I dati dal mondo sulle Ipo
In base ai più recenti dati EY, si registra una crescita sostenuta sia nelle Americhe – con 86 Ipo e proventi di 17,8 miliardi di dollari, in aumento rispettivamente del 12% e del 67% su base annua – che in EMEIA (acronimo della “regione” che comprende Europa, Medio Oriente e Africa). Quest’ultima ha raggiunto il 45% del volume complessivo delle transazioni e il 46% del valore totale. Ciononostante nel primo semestre del 2024, cala del 12% il volume globale delle offerte, così come (in piccolo) si riduce del 47% il numero delle IPO sul mercato italiano, registrando addirittura una diminuzione del 95% in termini di raccolta.
I dubbi sulle presidenziali americane
Trattandosi di un passo importante – e costoso – parecchi esperti finanziari ritengono che nel periodo immediatamente prima delle elezioni saranno ben poche le società disposte a lanciare Ipo, col rischio che le turbolenze elettorali possano intaccare il successo dell’offerta. Eppure, su
Bloomberg, la co-responsabile dei mercati azionari della multinazionale Wells Fargo & Co. Clay Hale giudica il terreno ancora fertile,
aspettandosi che a quotarsi fino a Natale “siano le aziende best in class”, ossia le eccellenze delle rispettive categorie: società dalle spalle larghe, capaci di resistere ad ogni scossone e rispondere al meglio.

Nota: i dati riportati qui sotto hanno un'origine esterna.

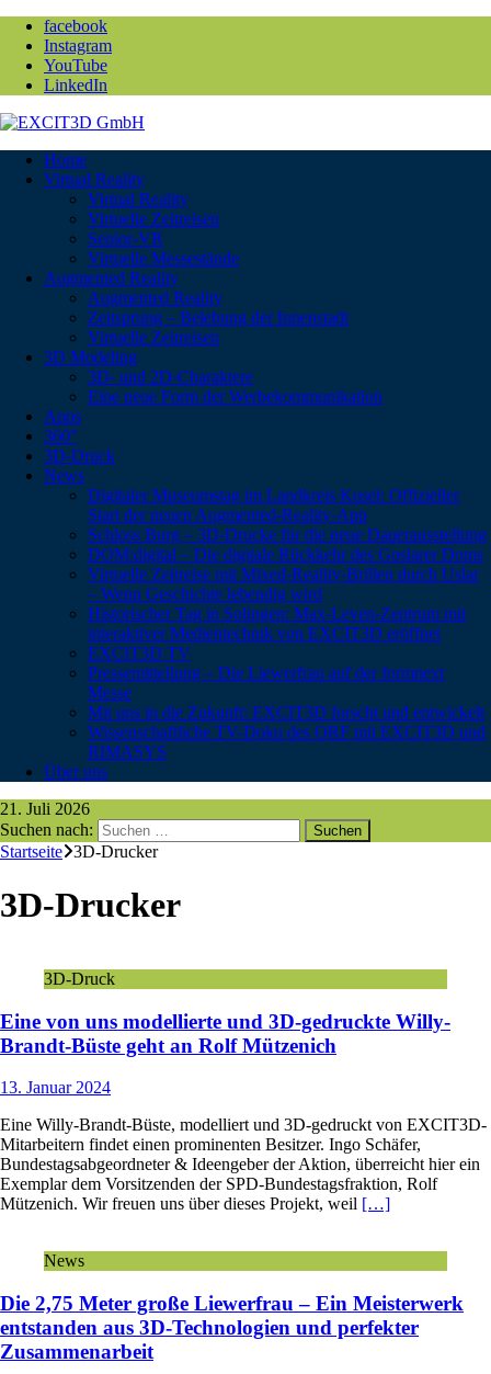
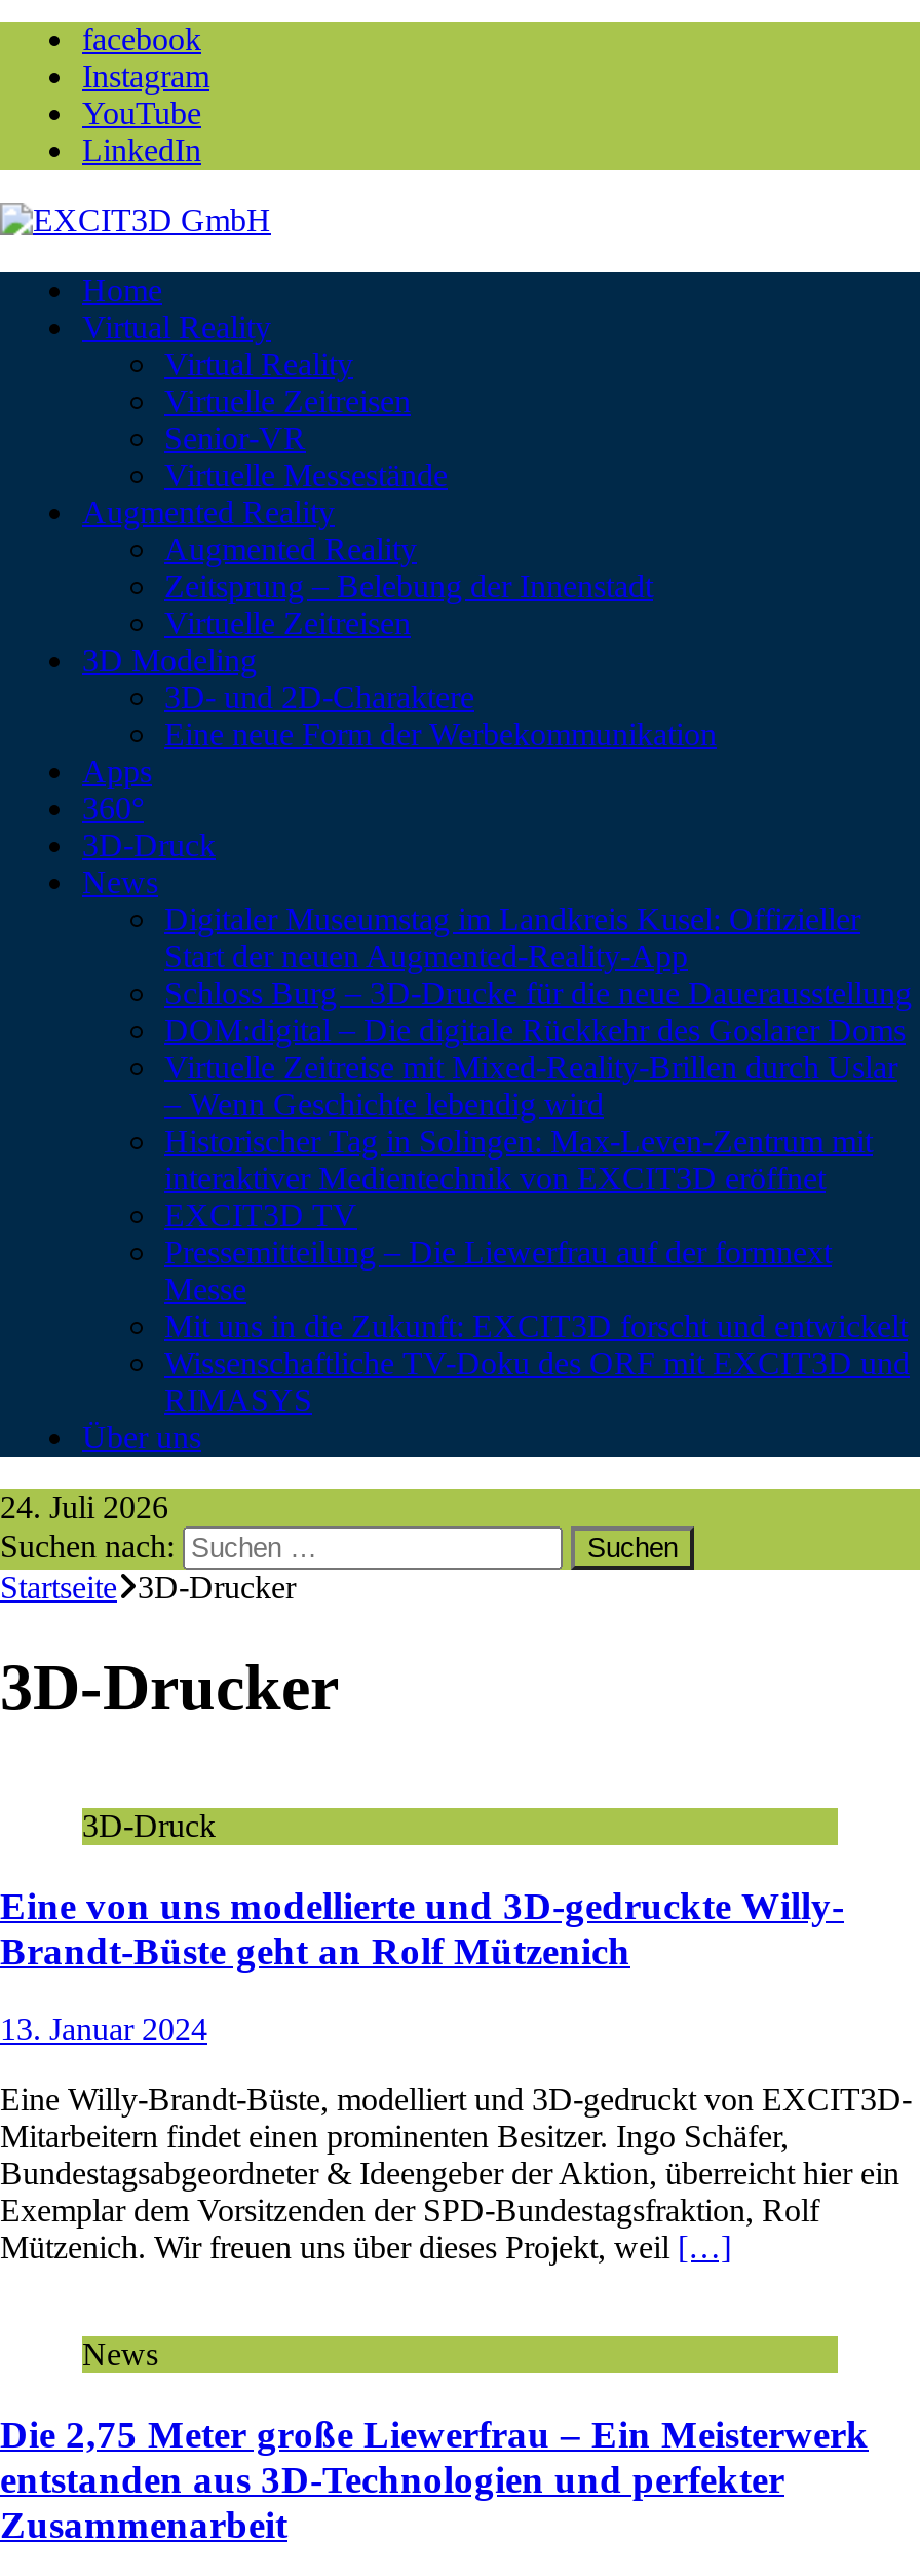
[0,799,90,818] 21. Juli 2026 -> [0,1489,168,1524] 24. Juli 2026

Tutto dipenderà anche dalla
volontà dei grandi fondi di investimento di contribuire al finanziamento (e alla crescita) di nuove società all’interno del mercato. Cosa che potrebbe essere stimolata dal recente annuncio di
Jerome Powell, alla guida della Fed, che dall’evento di Jackson Hole ha giudicato questo momento come
“giusto” per un taglio deciso dei tassi d’interesse, visto il livello dell’inflazione statunitense sceso sotto il 3%.
D’altronde, dalle ultime dichiarazioni rilasciate dai due candidati alla Casa Bianca, la democratica Harris e il repubblicano Trump, emergono numerosi dubbi circa la tenuta economica delle loro proposte. La prima infatti ipotizza una sorta di tetto ai prezzi anti inflazione, oltre ad un ampliamento del credito d’imposta per le famiglie con figli, sussidi per l’acquisto della prima casa e nuovi tax credit. Il secondo invece lancia nuovi tagli fiscali e l’eliminazione delle tasse sulla previdenza sociale. Al tutto si aggiunge l’idea-bandiera di espellere milioni di immigrati irregolari e imporre nuovi dazi sulle importazioni. Tutte proposte che, ambo i lati, rischiano seriamente di far gonfiare a dismisura l’inflazione appena rientrata, vanificando le parole di Powell e ponendo le basi per nuove politiche monetarie restrittive.
Ipo flop o rimandate
Parlando di quotazioni in borsa, negli ultimi mesi non mancano episodi di insuccesso o parzialmente deludenti. Tra questi c’è quello del brand di abbigliamento
Golden Goose, la cui Ipo (prevista per il 21 giugno scorso)
è stata annullata pochi giorni prima. I portavoce puntano il dito sulle incertezze post elettorali della Francia, portatrici di un “significativo deterioramento delle condizioni di mercato” con “un impatto sulla performance dei mercati europei e, in particolare, sul settore del lusso”.
Stessa marcia indietro per lo sbarco in borsa di
Ampere, orbitante nella galassia di Renault, la quale a inizio anno ha annunciato di
non voler più quotare in borsa la sua unità di veicoli elettrici per via delle “attuali condizioni di mercato non favorevoli”. Una scelta caratterizzata dalla prudenza, specialmente se si pensa che l
e valutazioni su Ampere erano appena passate dagli 8-10 miliardi di euro auspicati dal gruppo francese ad “appena” 6-7 miliardi.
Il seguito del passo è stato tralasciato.